Öte yandan, Grubumuzda bulunan F Klavye akademisyenleri Doç. Dr. İsmail Hakkı NAKİLCİOĞLU, Dr. Aydın AKYOL, F Klavye Öğretmenleri Ünal UZDİL, Tufan BEKMEZ, Saynur KILIÇASLAN ve Nurben DÖNMEZ, E klavyeyi akademisyen/bilim yönüyle incelemişler, F klavye ile karşılaştırmışlardır. E klavye konusunda tespitleri olumsuzdur.
E – KLAVYE ANALİZ RAPORU
Ayrıca, Grubumuzdaki Klavye Uzmanı ve F Klavye Öğretmeni Ümit SERBEST ve Yarışçı/Dünya Klavye Şampiyonu Emrah KUYUMCU’nun inceleyerek analiz ettiği 06.07.2017 tarihli raporu aşağıda belirtilmiştir.
Standart Türk Klavyesinden (F Klavye) taklit edilerek oluşturulan E Klavye düzeni; yalnızca matematiksel ve istatistiksel çalışmaların dar kapsamında ele alınmış olup; sadece yazılım algoritması kullanılarak, on parmak metotları, öğretim teknikleri, ergonomi, insan anatomisi ve kullanım alışkanlıkları dikkate alınmadan ortaya çıkmış bir hatalı taklittir.

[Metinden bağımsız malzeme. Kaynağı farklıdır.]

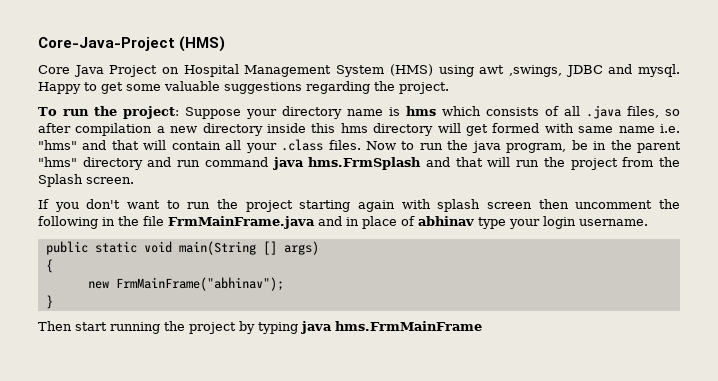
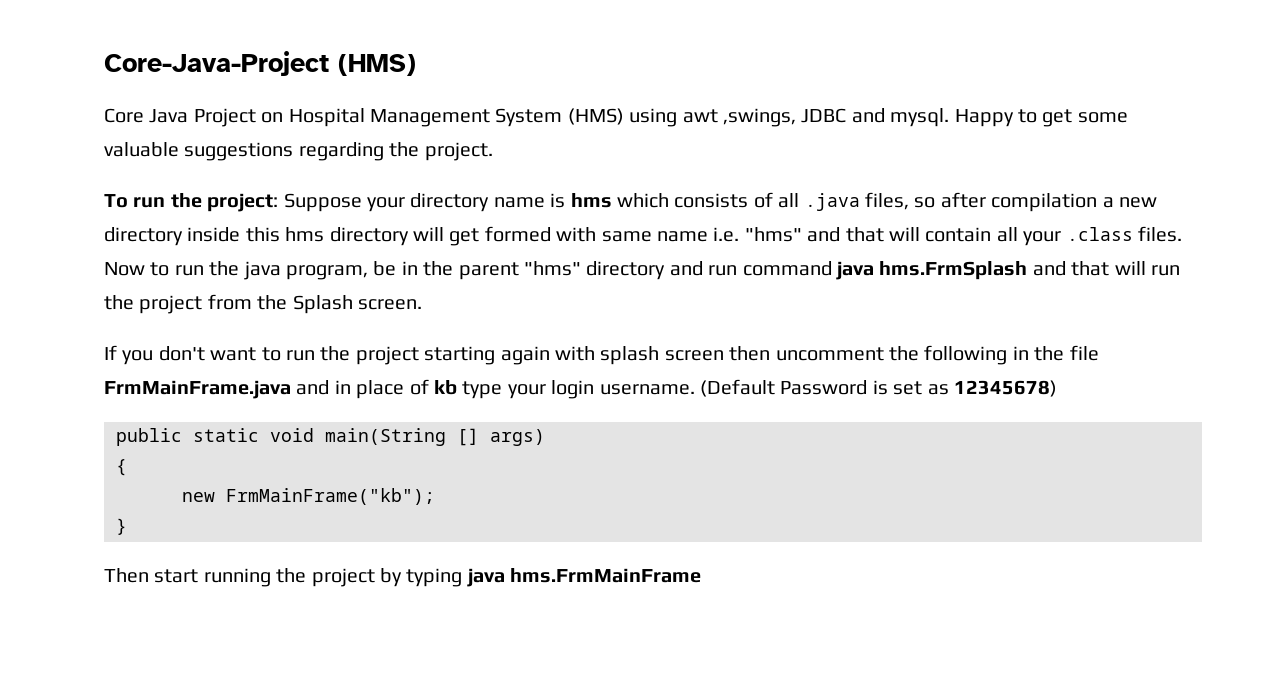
[418,216,474,226] abhinav -> [434,380,457,395] kb
(648, 222) none -> [699,379,1057,397] (Default Password is set as 12345678)
[115,277,284,291] FrmMainFrame("abhinav"); -> [226,488,435,505] FrmMainFrame("kb");

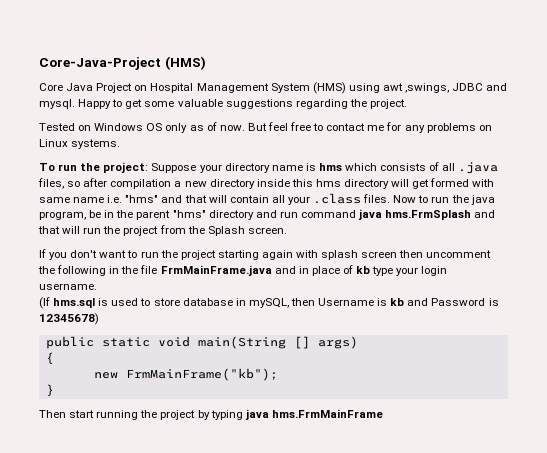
(493, 151) none -> [39,122,492,133] [39,139,121,149] // Tested on Windows OS only as of now. But feel free to contact me for any problems on Linux systems.
[699,379,949,397] (Default Password is set as -> [39,297,499,309] // (If hms.sql is used to store database in mySQL, then Username is kb and Password is

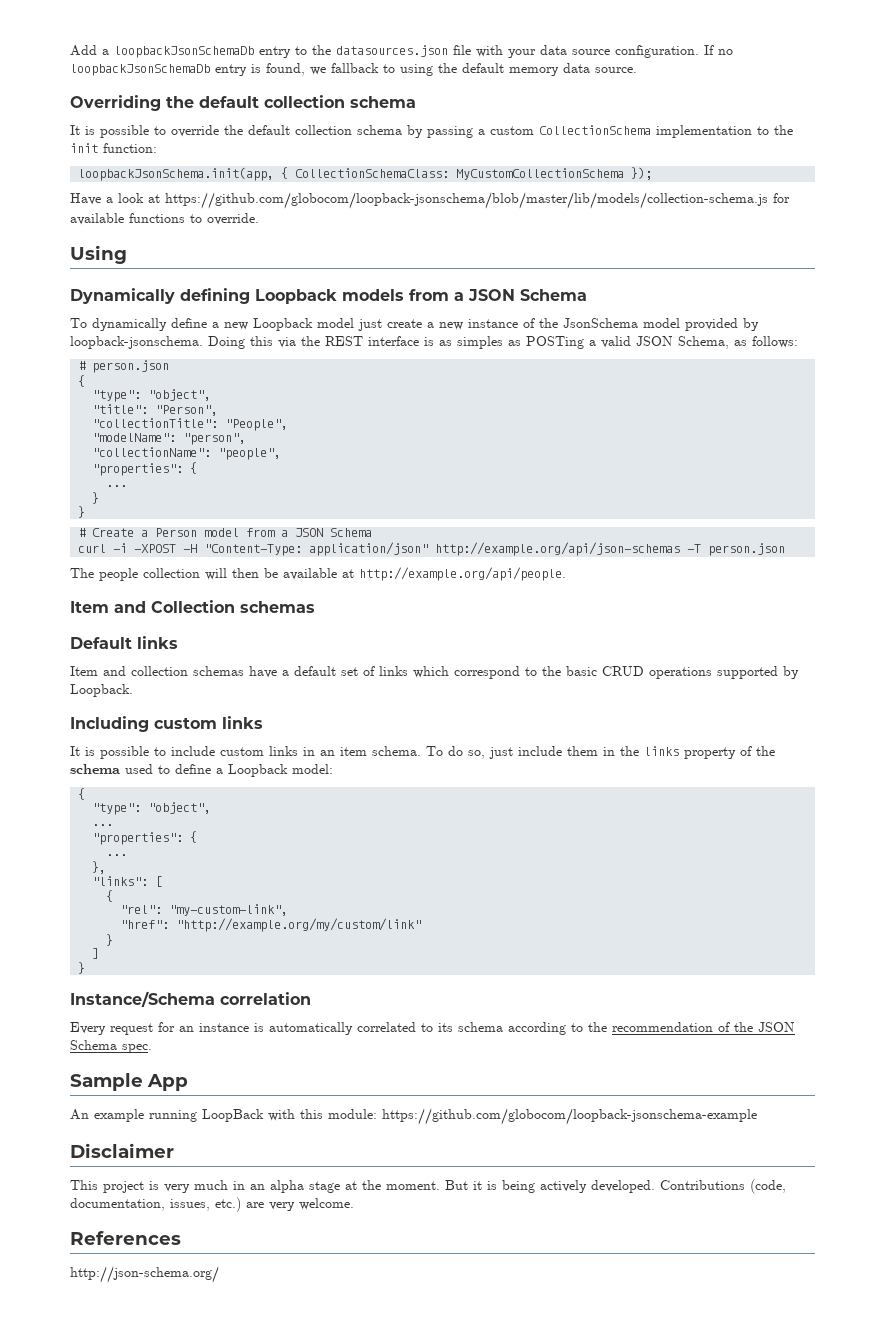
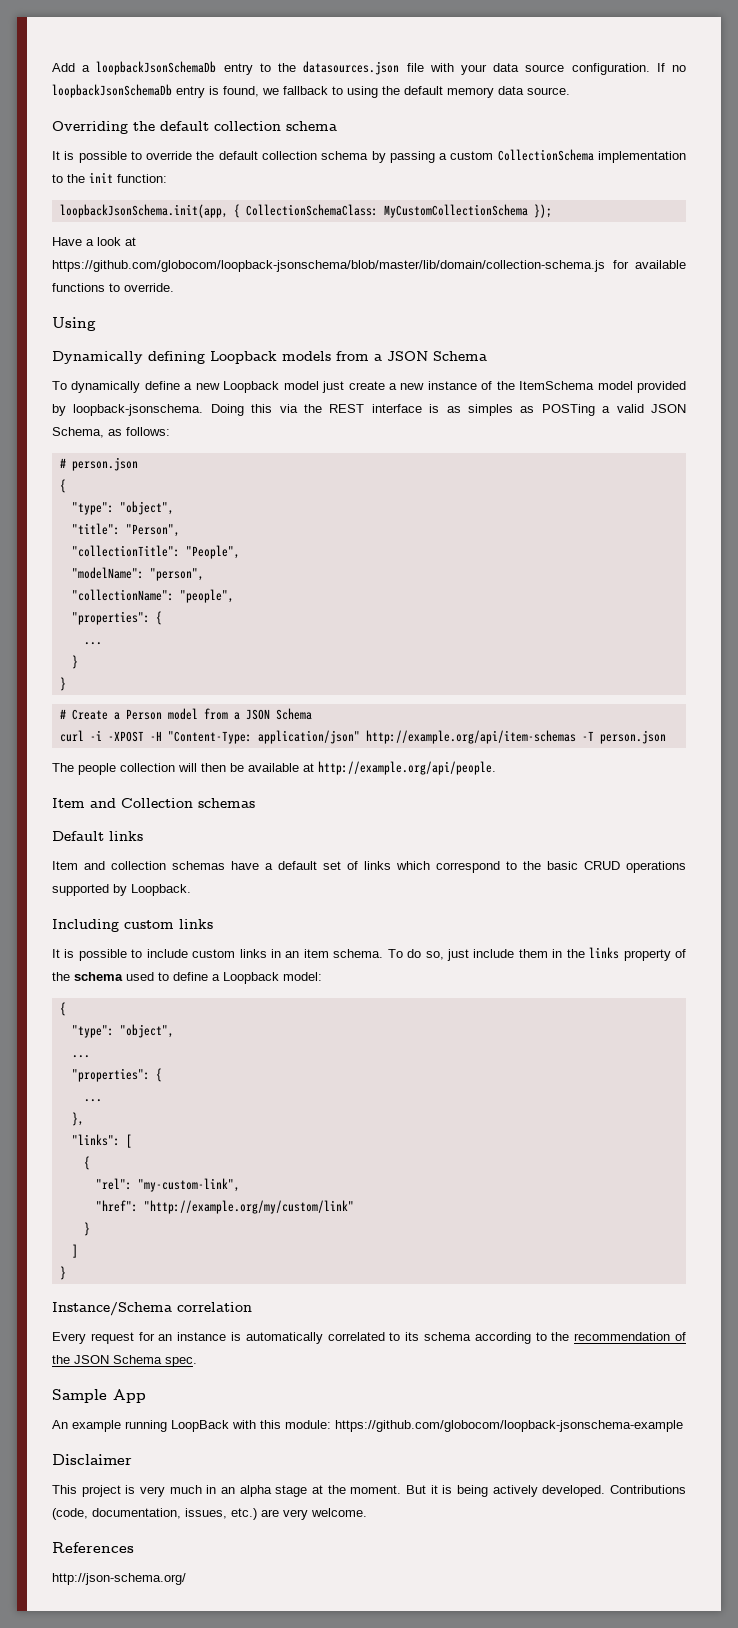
[165,192,768,209] https://github.com/globocom/loopback-jsonschema/blob/master/lib/models/collection-schema.js -> [52,260,605,272] https://github.com/globocom/loopback-jsonschema/blob/master/lib/domain/collection-schema.js
[563,318,638,328] JsonSchema -> [519,381,595,390] ItemSchema
[435,542,681,556] http://example.org/api/json-schemas -> [365,730,576,744] http://example.org/api/item-schemas

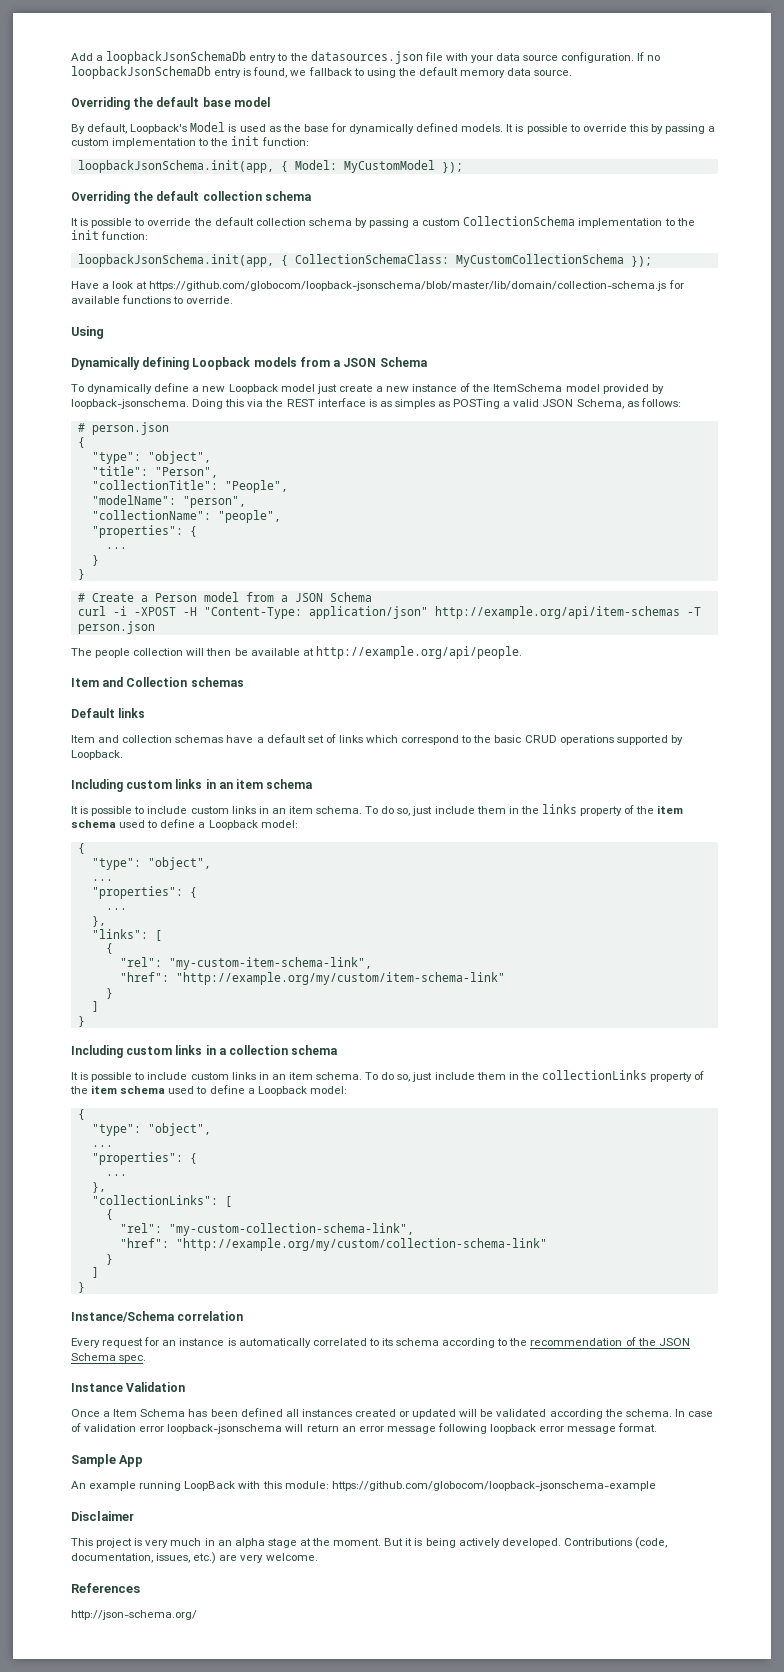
(570, 91) none -> [71,97,270,110] [71,122,716,134] [71,136,309,148] [77,160,463,173] // Overriding the default base model // By default, Loopback's Model is used as the base for dynamically defined models. It is possible to override this by passing a custom implementation to the init function: // loopbackJsonSchema.init(app, { Model: MyCustomModel });
(213, 924) none -> [205,779,313,789] in an item schema
(70, 976) none -> [657,805,684,814] item
[137,1178,240,1192] [95,1200,354,1214] "my-custom-link", // "href": "http://example.org/my/custom/link" -> [168,957,372,970] [119,972,505,985] [105,988,113,999] [91,1001,99,1012] [77,1016,85,1027] [71,1045,338,1058] [71,1070,705,1082] [70,1085,347,1096] [77,1109,85,1120] [91,1123,211,1136] [91,1145,113,1147] [91,1152,197,1165] [105,1174,127,1176] [91,1182,106,1193] [91,1195,232,1207] [105,1209,113,1220] [119,1223,414,1236] [119,1238,547,1251] "my-custom-item-schema-link", // "href": "http://example.org/my/custom/item-schema-link" // } // ] // } // Including custom links in a collection schema // It is possible to include custom links in an item schema. To do so, just include them in the collectionLinks property of the item schema used to define a Loopback model: // { // "type": "object", // ... // "properties": { // ... // }, // "collectionLinks": [ // { // "rel": "my-custom-collection-schema-link", // "href": "http://example.org/my/custom/collection-schema-link"
(197, 1362) none -> [71,1382,186,1392] [71,1408,713,1419] [71,1423,658,1434] // Instance Validation // Once a Item Schema has been defined all instances created or updated will be validated according the schema. In case of validation error loopback-jsonschema will return an error message following loopback error message format.

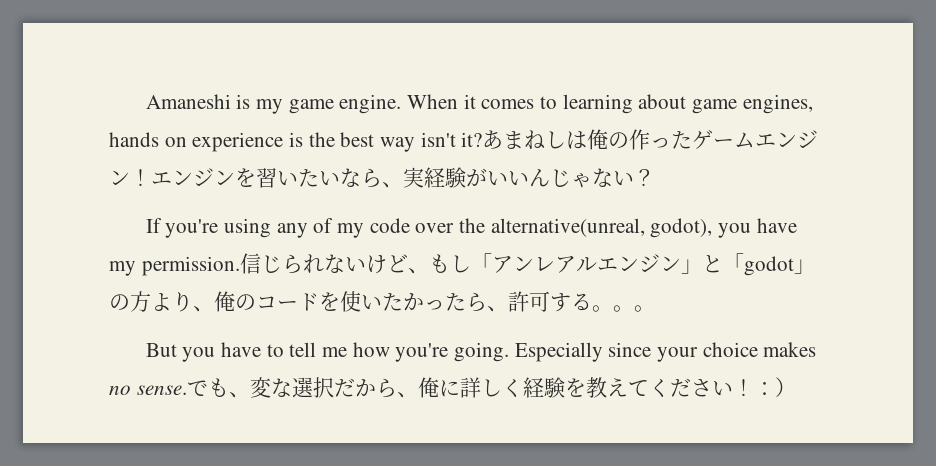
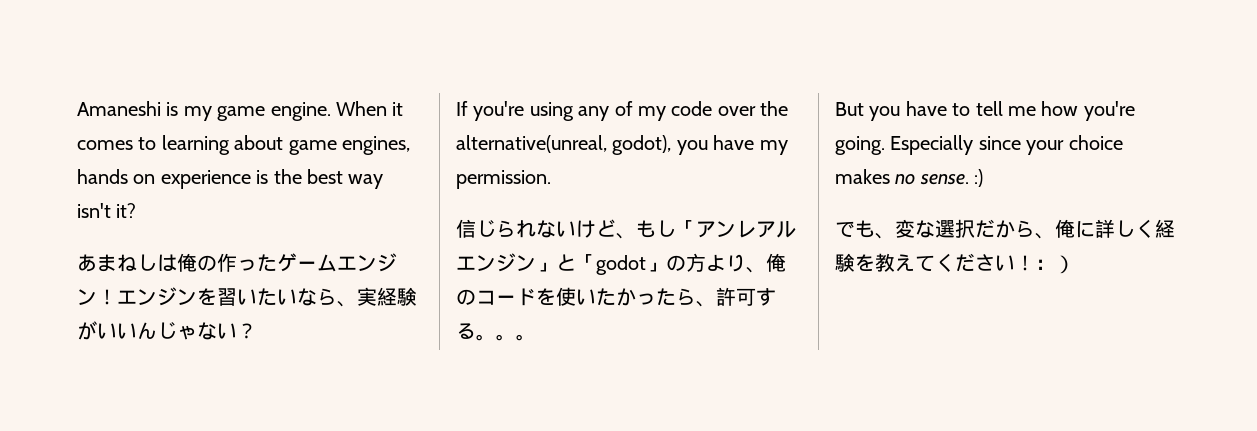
(483, 139) none -> (137, 210) //
(240, 266) none -> (551, 179) //
(187, 390) none -> [974,169,984,187] :) //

E Klavyenin oluşturulmasında kullanılan araç ve gereçler bilimsel olmasına rağmen, bilimsel ve kullanışlı bir klavye düzeni için asıl önemli olan yöntem ve metotlar tamamen hatalıdır. Hatalı bir taklit olmasının yanı sıra teknik açıklama ve argümanlarında; dünyanın en bilimsel klavyesi olarak ilan edilen Standart Türk Klavyesine (F Klavye) yapılan gerçek dışı ve bilimsel kanıtlara dayanmayan ithamlar da, aynı zamanda bu taklit klavyenin en önemli diğer bir hatalı noktasıdır.
E Klavye’nin Millî Klavye olarak tanıtılması ve haber yapılması: Öncelikle E Klavye düzeninin millî klavye olarak tanıtılması, bu konudaki en önemli ve en temel hatadır. TSE tarafından yapılan bu tescil, bu klavyenin “millî klavye” olduğunu ve bundan sonra geçerli olacak tek klavye olduğunu göstermemektedir. Bilakis F Klavye, ilk tescil olduğu 1955 yılından itibaren “Standart Türk Klavyesi” olarak, Türkiye’nin tek ve asıl millî klavyesidir.
Özetle, bilimsel olarak F – Klavyeden üstün olduğu iddia edilerek takdim edilen E – Klavye, F Klavye gibi on parmakla kullanmaya elverişli bir sistem değildir.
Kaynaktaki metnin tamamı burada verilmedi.